A RandomGame() benchmark

Discussion of chess software programming and technical issues.

Moderator: Ras

User avatar
sje
Posts: 4675
Joined: Mon Mar 13, 2006 7:43 pm

A RandomGame() benchmark

Post by sje »

Symbolic's Position class has an instance method named RandomGame() which produces a game composed of randomly selected moves. The game is as long as it needs to be to encounter a mate or draw condition. After the game is produced, the moves are then played in reverse with various consistency checks made with each move retraction.

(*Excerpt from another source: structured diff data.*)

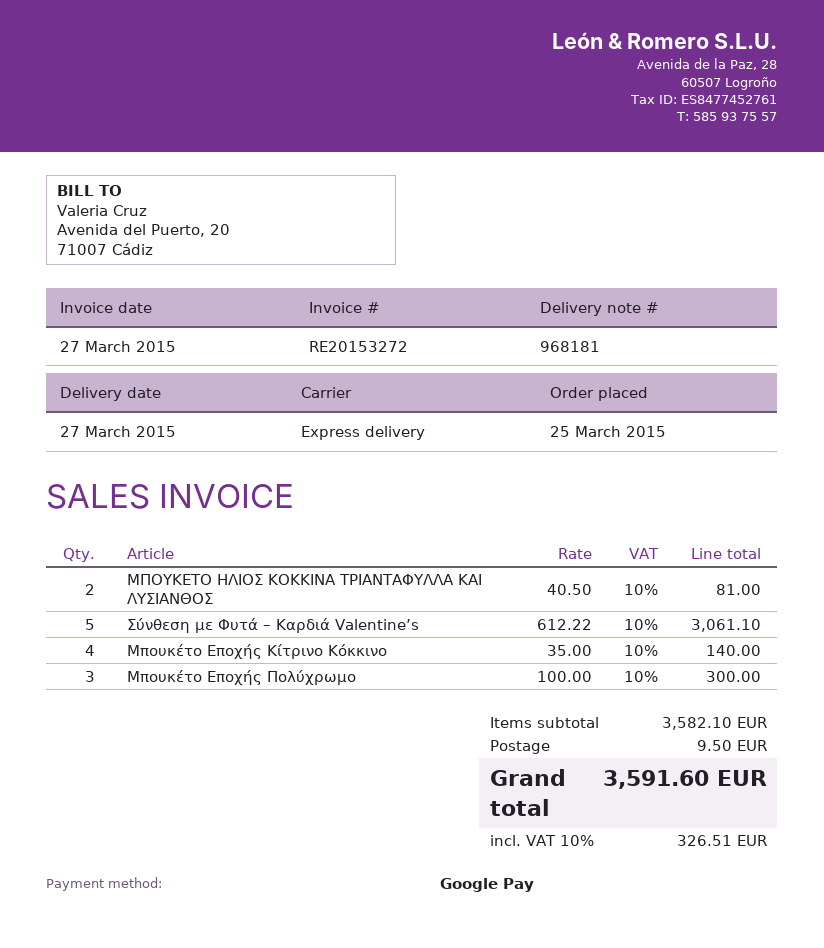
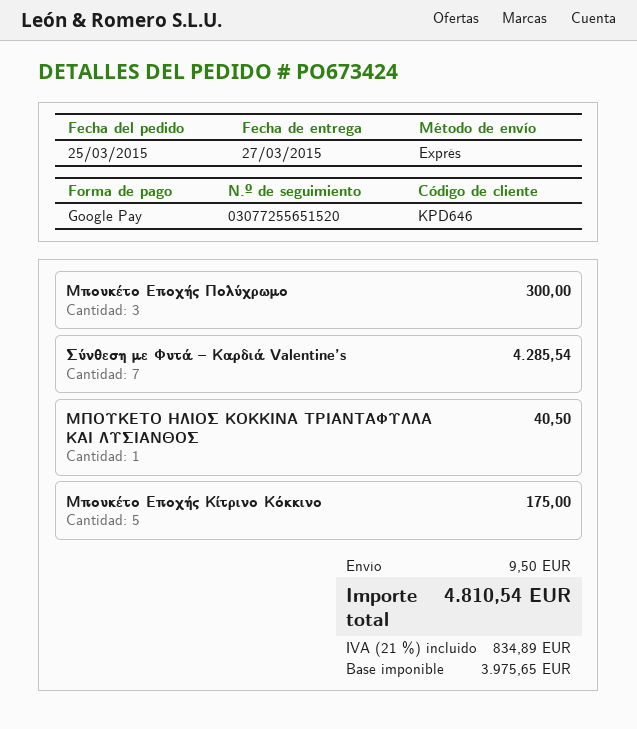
ΜΠΟΥΚΕΤΟ ΗΛΙΟΣ ΚΟΚΚΙΝΑ ΤΡΙΑΝΤΑΦΥΛΛΑ ΚΑΙ ΛΥΣΙΑΝΘΟΣ: 2 for 81.00 -> 1 for 40.50
Σύνθεση με Φυτά – Καρδιά Valentine’s: 5 for 3061.10 -> 7 for 4285.54
Μπουκέτο Εποχής Κίτρινο Κόκκινο: 4 for 140.00 -> 5 for 175.00
tax: 10% = 326.51 -> 21% = 834.89
total: 3591.60 -> 4810.54

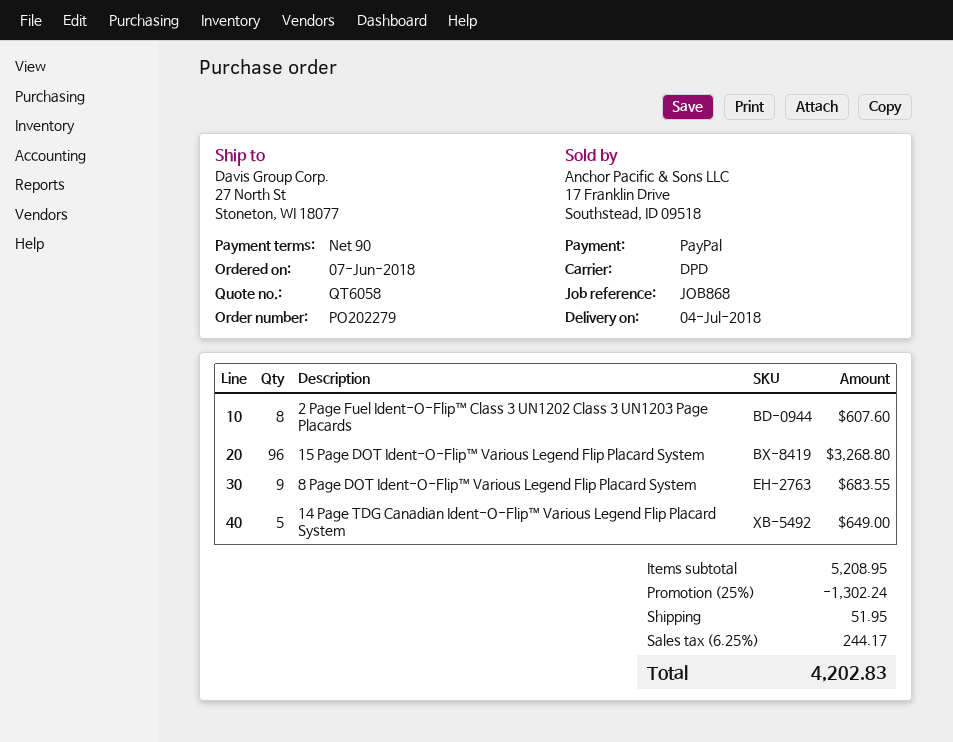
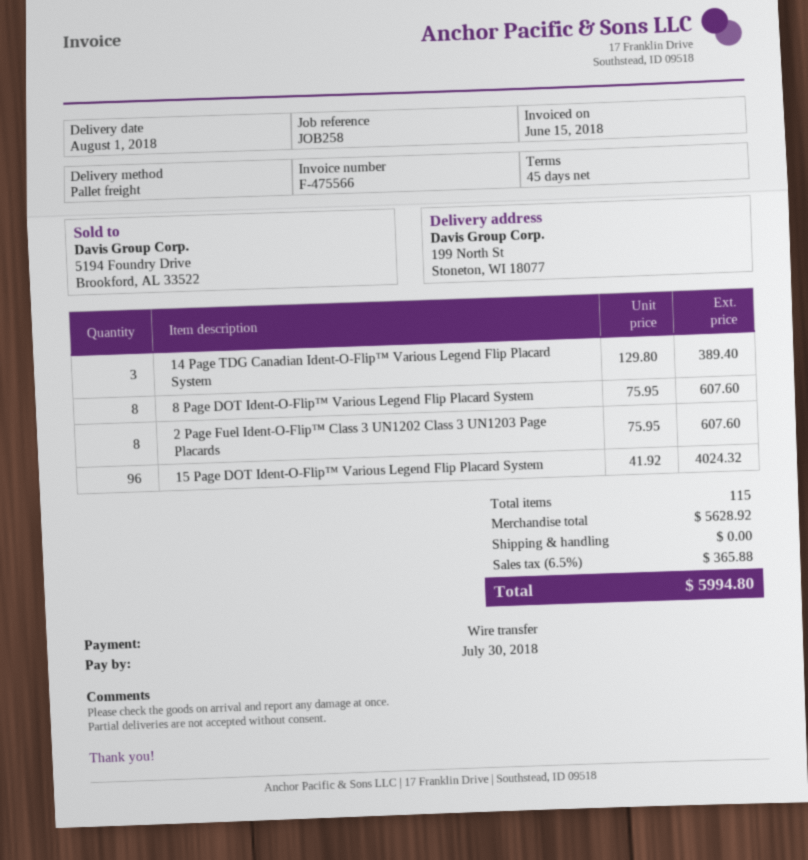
delivery date: 2018-07-04 -> 2018-08-01
payment terms: 90 days -> 45 days
reference: JOB868 -> JOB258
payment method: PayPal -> bank transfer
shipping method: DPD -> pallet freight
ship to: 27 North St, Stoneton, WI 18077 -> 199 North St, Stoneton, WI 18077
15 Page DOT Ident-O-Flip™ Various Legend Flip Placard System: 96 for 3268.80 -> 96 for 4024.32
8 Page DOT Ident-O-Flip™ Various Legend Flip Placard System: 9 for 683.55 -> 8 for 607.60
14 Page TDG Canadian Ident-O-Flip™ Various Legend Flip Placard System: 5 for 649.00 -> 3 for 389.40
subtotal: 5208.95 -> 5628.92
discount: 25% = 1302.24 -> none
shipping: 51.95 -> 0.00
tax: 6.25% = 244.17 -> 6.5% = 365.88
total: 4202.83 -> 5994.80

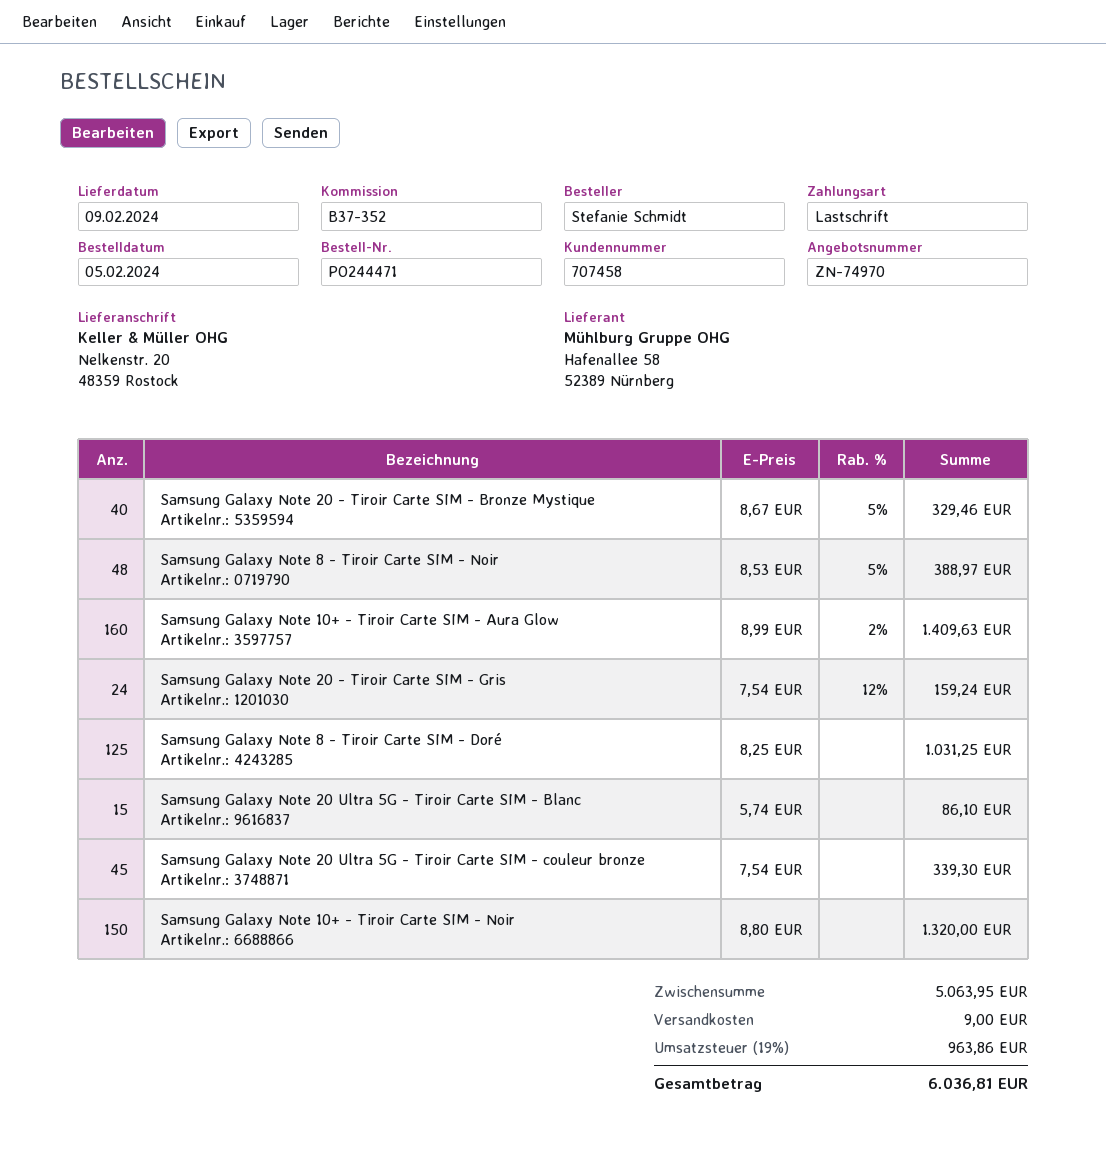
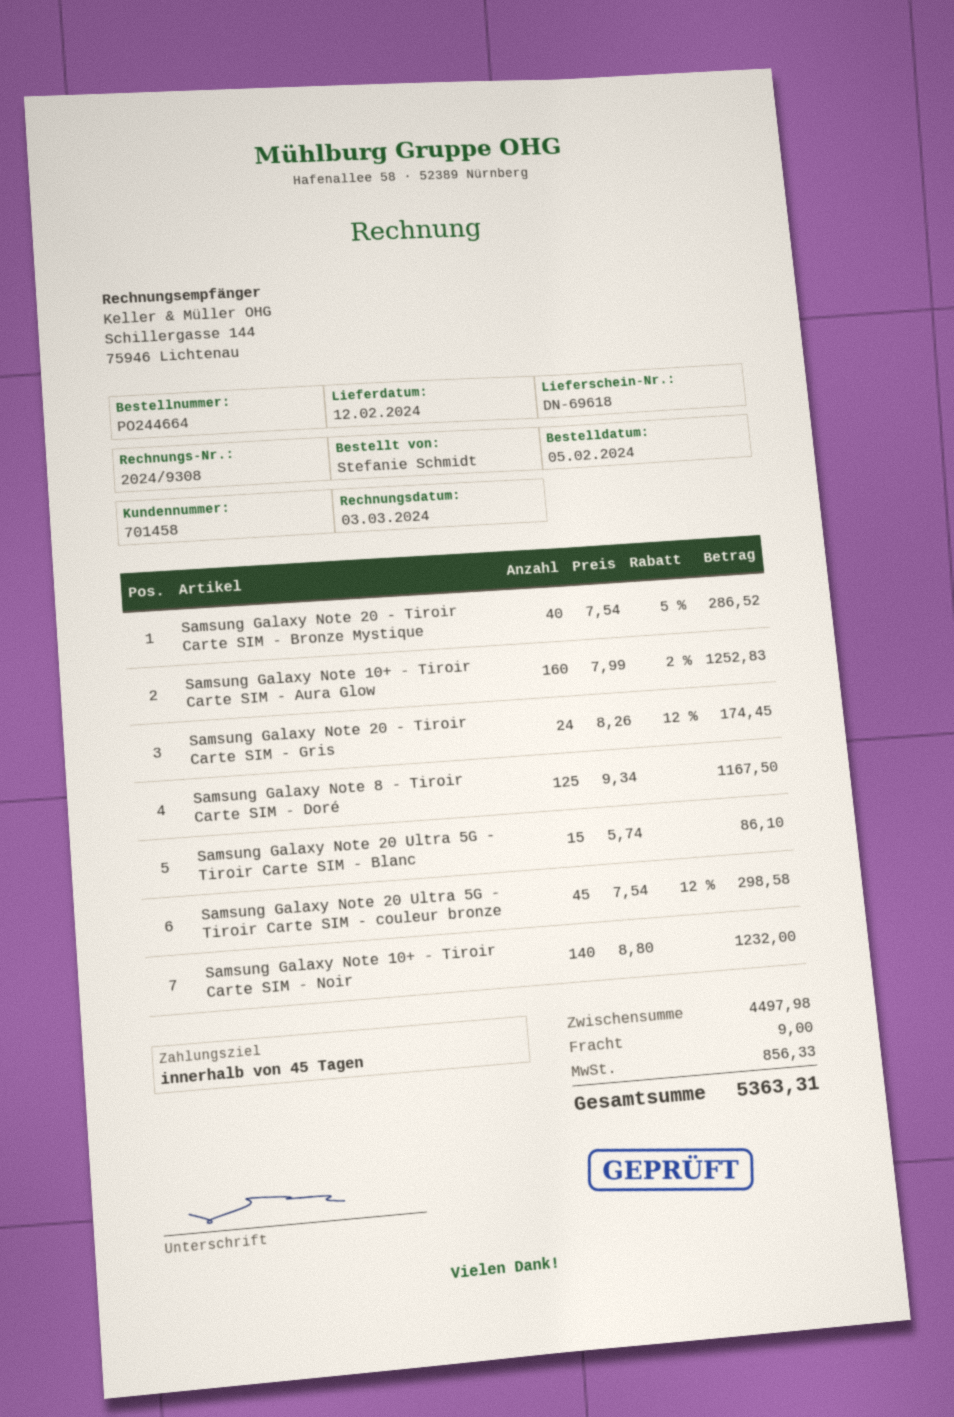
order number: PO244471 -> PO244664
delivery date: 2024-02-09 -> 2024-02-12
customer number: 707458 -> 701458
Samsung Galaxy Note 20 - Tiroir Carte SIM - Bronze Mystique: 40 x 8.67 - 5% = 329.46 -> 40 x 7.54 - 5% = 286.52
Samsung Galaxy Note 8 - Tiroir Carte SIM - Noir: 48 x 8.53 - 5% = 388.97 -> none
Samsung Galaxy Note 10+ - Tiroir Carte SIM - Aura Glow: 160 x 8.99 - 2% = 1409.63 -> 160 x 7.99 - 2% = 1252.83
Samsung Galaxy Note 20 - Tiroir Carte SIM - Gris: 24 x 7.54 - 12% = 159.24 -> 24 x 8.26 - 12% = 174.45
Samsung Galaxy Note 8 - Tiroir Carte SIM - Doré: 125 x 8.25 = 1031.25 -> 125 x 9.34 = 1167.50
Samsung Galaxy Note 20 Ultra 5G - Tiroir Carte SIM - couleur bronze: 45 x 7.54 = 339.30 -> 45 x 7.54 - 12% = 298.58
Samsung Galaxy Note 10+ - Tiroir Carte SIM - Noir: 150 x 8.80 = 1320.00 -> 140 x 8.80 = 1232.00
subtotal: 5063.95 -> 4497.98
tax: 963.86 -> 856.33
total: 6036.81 -> 5363.31

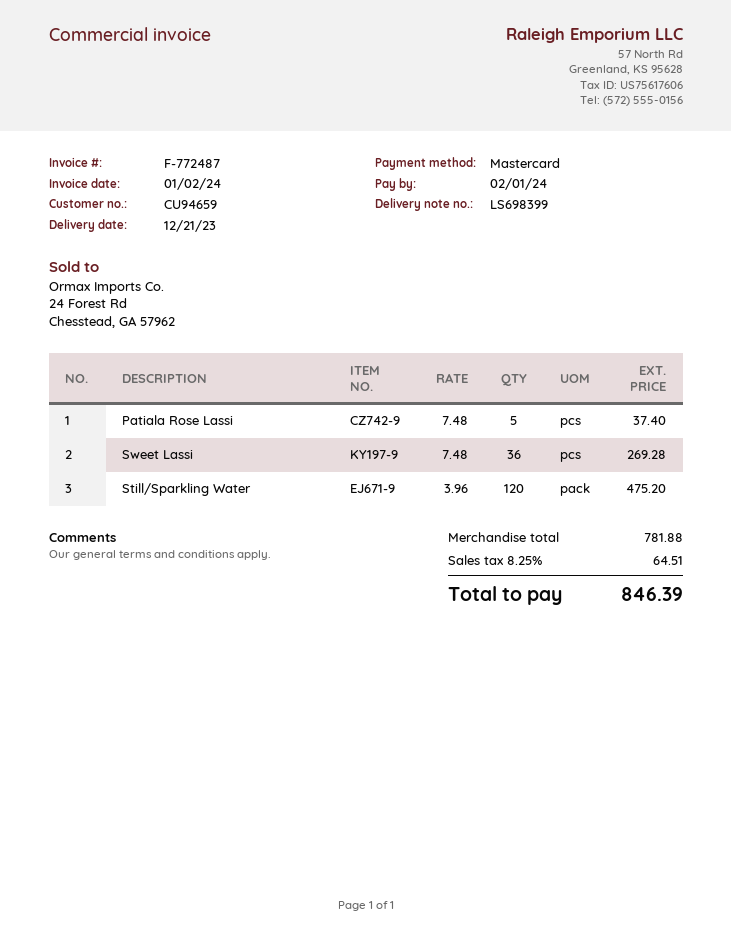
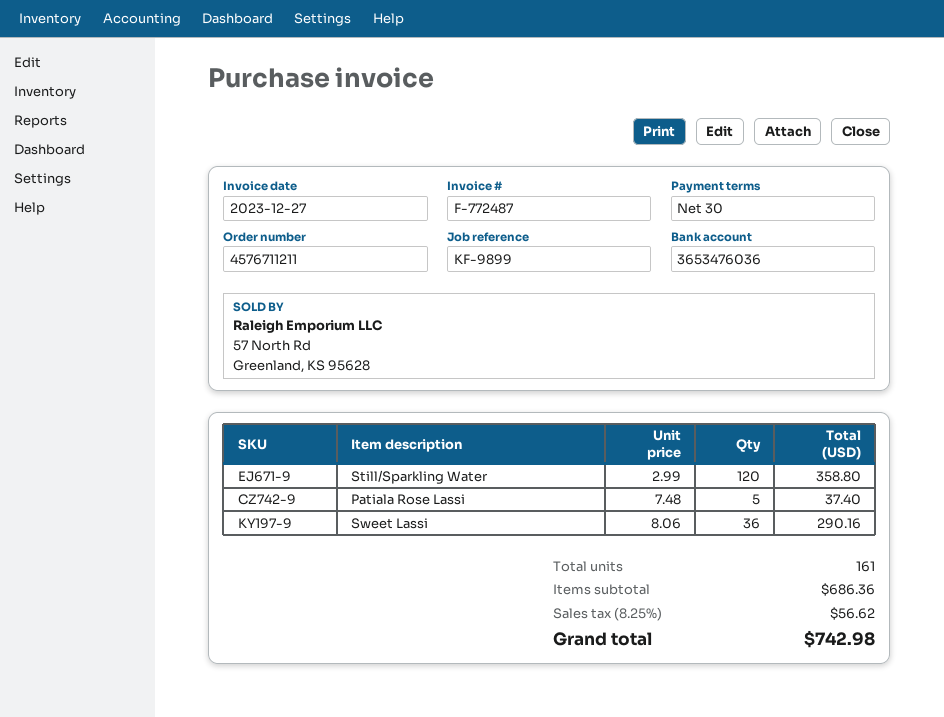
invoice date: 2024-01-02 -> 2023-12-27
Sweet Lassi: 36 x 7.48 = 269.28 -> 36 x 8.06 = 290.16
Still/Sparkling Water: 120 x 3.96 = 475.20 -> 120 x 2.99 = 358.80
subtotal: 781.88 -> 686.36
tax: 8.25% = 64.51 -> 8.25% = 56.62
total: 846.39 -> 742.98

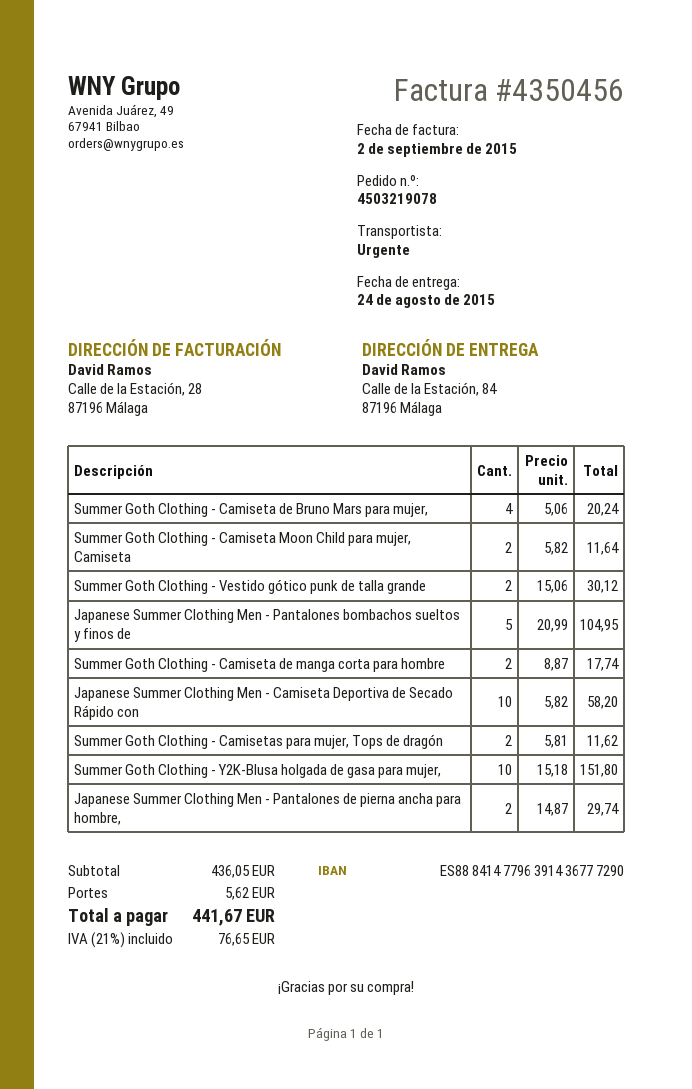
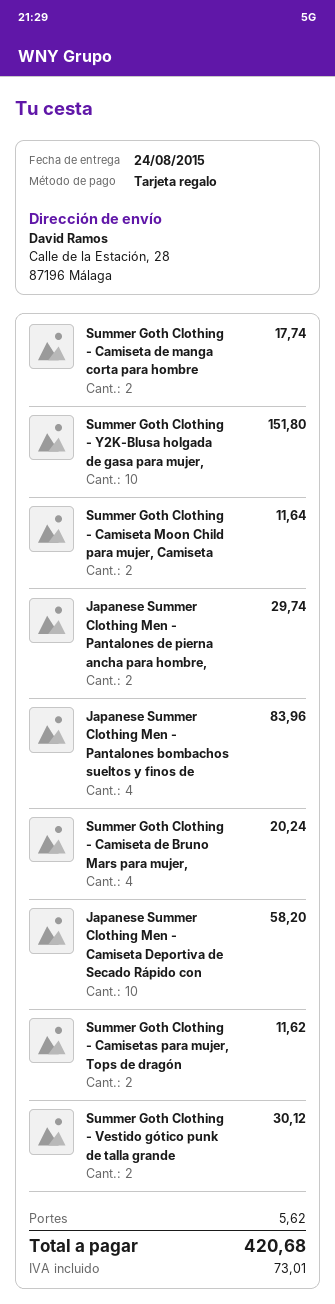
ship to: Calle de la Estación, 84, 87196 Málaga -> Calle de la Estación, 28, 87196 Málaga
Japanese Summer Clothing Men - Pantalones bombachos sueltos y finos de: 5 for 104.95 -> 4 for 83.96
tax: 76.65 -> 73.01
total: 441.67 -> 420.68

On a single thread on a 3.4 GHz Intel Core i7-2600, the program can generate about 6,400 random games per second. That's about 2.2 billion games per day if all four cores were used.

The RandomGame() method also determines which of the five different terminations occurred. This data is useful as a statistical check that the termination detectors are working, particularly the somewhat tricky repetition detector.
User avatar
Steve Maughan
Posts: 1315
Joined: Wed Mar 08, 2006 8:28 pm
Location: Florida, USA

Re: A RandomGame() benchmark

Post by Steve Maughan »

Out of interest, what is the average length of a random game?

Steve
User avatar
sje
Posts: 4675
Joined: Mon Mar 13, 2006 7:43 pm

Re: A RandomGame() benchmark

Post by sje »

From memory, the average length is about 330 ply. There is a large variance.
User avatar
sje
Posts: 4675
Joined: Mon Mar 13, 2006 7:43 pm

After a million games

Post by sje »

After a million games:

Code: Select all

0.153455 checkmate
0.193411 fiftymoves
0.566669 insufficient
0.025198 repetition
0.061267 stalemate

mean length: 334.153
lucasart
Posts: 3243
Joined: Mon May 31, 2010 1:29 pm
Full name: lucasart

Re: A RandomGame() benchmark

Post by lucasart »

sje wrote: This data is useful as a statistical check that the termination detectors are working, particularly the somewhat tricky repetition detector.
The 3-repetition FIDE rule is actually a nightmare to implement correctly. I suppose almost everyone (at least in engine perhaps not in GUI) does it by using just zobrist keys. In he vast majority of cases, that's fine. But the FIDE rule actually says that a game is drawo by 3-repetition if:
(i) the position has been repeted 3-time. position here means just piece placement + turn of play.
(ii) the legal moves for the turn to play are the same in the 3 occurrences. Unfortunately it's not as simple as enriching zobrist keys with castling rights and en passant square. The only 100% correct way to check is basically to generate all the legal en passant and castling moves in each of the potentially repeated positions and compare the move lists.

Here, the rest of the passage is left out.